Saturday, May 29, 2010

Being a Good Boss

I have worked for some pretty good bosses over the years, several of whom saw enough potential in me to invest close-in coaching on behaviors and beliefs needed to be a good leader. The people working for me today benefit from their insight as I’ve created my own leadership job-aid that influences my decisions and their work life more than they might imagine. I remind myself everyday that great leaders serve the people who work for them and affirm that:

1. I have a flawed and incomplete understanding of what it feels like to work for me. I ask those who know for feedback.
2. My success — and that of my people — depends largely on being the master of obvious and mundane things, not on magical, obscure, or breakthrough ideas or methods.
3. Having ambitious and well-defined goals is important, but it is useless to think about them much.
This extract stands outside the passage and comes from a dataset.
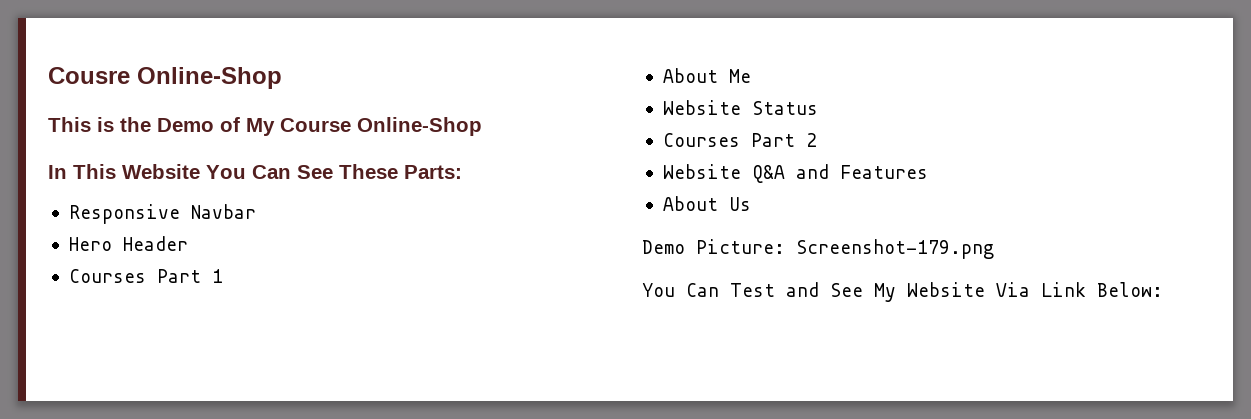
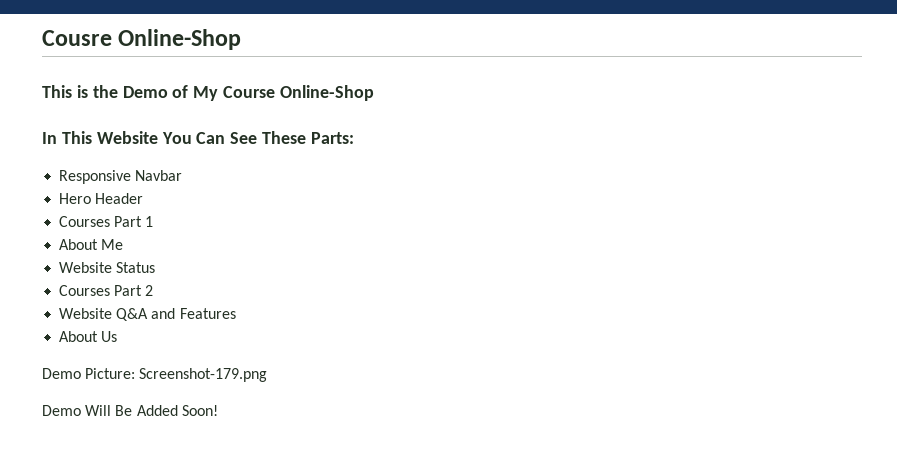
- You Can Test and See My Website Via Link Below:
+ Demo Will Be Added Soon!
My job is to focus on the small wins that enable my people to make a little progress every day. I'm inclusive and seek wins for everyone.
4. One of the most important, and most difficult, parts of my job is to strike the delicate balance between being too assertive and not assertive enough. I need to work on this one; I err on the side of being too easy.
5. My job is to serve as a human shield, to protect my people from external intrusions, distractions, and idiocy of every stripe — and to avoid imposing my own idiocy on them as well. We are a well-oiled machine.
6. I strive to be confident enough to convince people that I am in charge, but humble enough to realize that I am often going to be wrong.
7. I aim to fight as if I am right, and listen as if I am wrong — and to teach my people to do the same thing.
8. One of the best tests of my leadership — and my organization — is "what happens after people make a mistake?"
9. Innovation is crucial to every team and organization. So my job is to encourage my people to generate and test all kinds of new ideas. But it is also my job to help them kill off all the bad ideas we generate, and most of the good ideas, too.
10. Bad is stronger than good. It is more important to eliminate the negative than to accentuate the positive.
11. How I do things is as important as what I do.
12. Because I wield power over others, I am at great risk of acting like an insensitive jerk — and not realizing it.